# Travails of the Great Church



## Teneb (Mar 23, 2003)

I am Father Malachai Chambet, a neophyte priest in the Great Church.  I have spent the last three years of my life at the Cathedral in Holliston, learning the history, dogma, and rituals of our order which venerates all the gods.  On this day, I was assigned my first task outside church grounds by the Revered Mother herself.  She asked me to visit the shrine to Saint Vestiz in Dullum and perform the annual cleaning.  Not a glorious assignment, certainly, but I know my duty.

	I left for Dullum, a four day ride, with my childhood friend Paksennarion.  She was visiting me at the Cathedral, having fled an arranged marriage in our home village.  Our trip was uneventful and we arrived at the small temple of the church in Dullum.  Father Thomas, the aged caretaker, welcomed us warmly and allowed us to stay the night.  The following morning Paks and I set off for the shrine, a ride of several hours.

	We entered a wooded area near the shrine, and almost immediately a sense of....wrongness assailed us.  Soon, the horses refused to go any farther and Paks and I were forced to traverse the final half-mile on foot.

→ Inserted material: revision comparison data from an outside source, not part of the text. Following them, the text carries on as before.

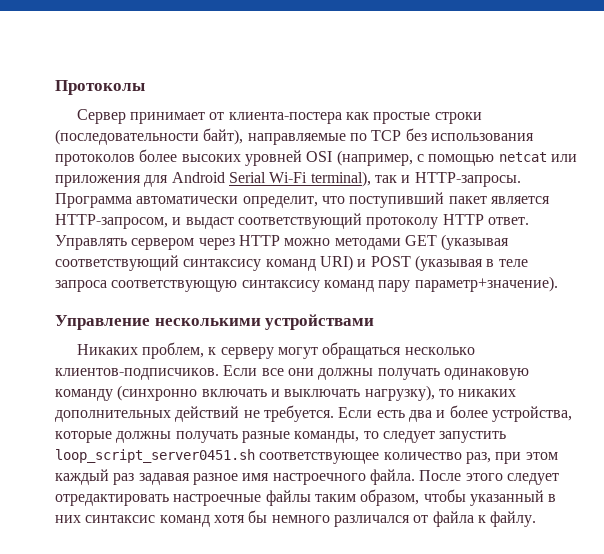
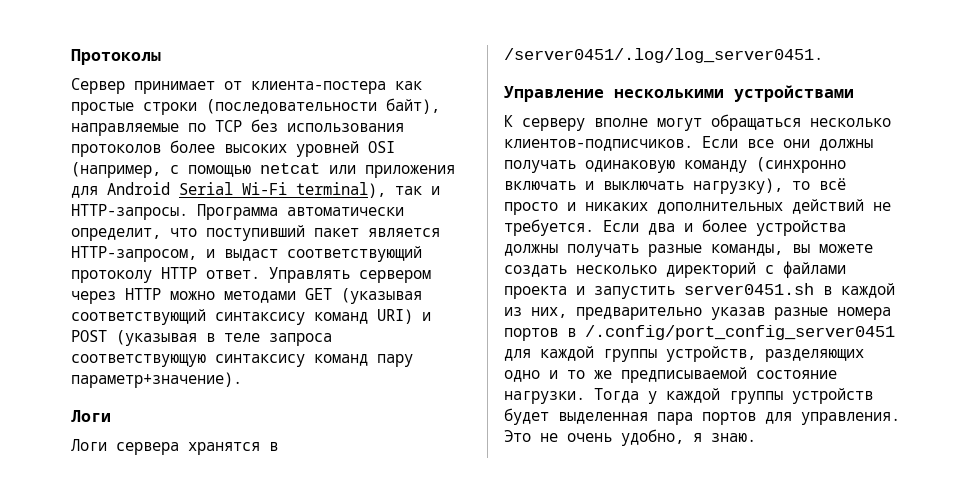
  Управлять сервером через HTTP можно методами GET (указывая соответствующий синтаксису команд URI) и POST (указывая в теле запроса соответствующую синтаксису команд пару параметр+значение).
+ Логи
+ Логи сервера хранятся в /server0451/.log/log_server0451.
- Никаких проблем, к серверу могут обращаться несколько клиентов-подписчиков.
+ К серверу вполне могут обращаться несколько клиентов-подписчиков.
- Если все они должны получать одинаковую команду (синхронно включать и выключать нагрузку), то никаких дополнительных действий не требуется.
+ Если все они должны получать одинаковую команду (синхронно включать и выключать нагрузку), то всё просто и никаких дополнительных действий не требуется.
- Если есть два и более устройства, которые должны получать разные команды, то следует запустить loop_script_server0451.sh соответствующее количество раз, при этом каждый раз задавая разное имя настроечного файла. После этого следует отредактировать настроечные файлы таким образом, чтобы указанный в них синтаксис команд хотя бы немного различался от файла к файлу.
+ Если два и более устройства должны получать разные команды, вы можете создать несколько директорий с файлами проекта и запустить server0451.sh в каждой из них, предварительно указав разные номера портов в /.config/port_config_server0451 для каждой группы устройств, разделяющих одно и то же предписываемой состояние нагрузки. Тогда у каждой группы устройств будет выделенная пара портов для управления. Это не очень удобно, я знаю.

	As the low stone structure of the shrine came into view, the sense of wrongness peaked, joined by a palpable sense of evil.  The reason was obvious: the shrine to Saint Vestiz was covered with a scabrous film made up of every vile substance imaginable.  Someone had magically desecrated the holy site.

	Clearly overmatched, Paks and I hastened back to Dullum to seek the aid of Father Thomas.  Unfortunately, when we returned, Father Thomas was nowhere to be found.  We briefly inquired around town if anyone knew where the elder priest went, but the townsfolk proved less than helpful.  Paks and I returned to the temple to search for clues as to Father Thomas’ whereabouts, or perhaps something to aid us.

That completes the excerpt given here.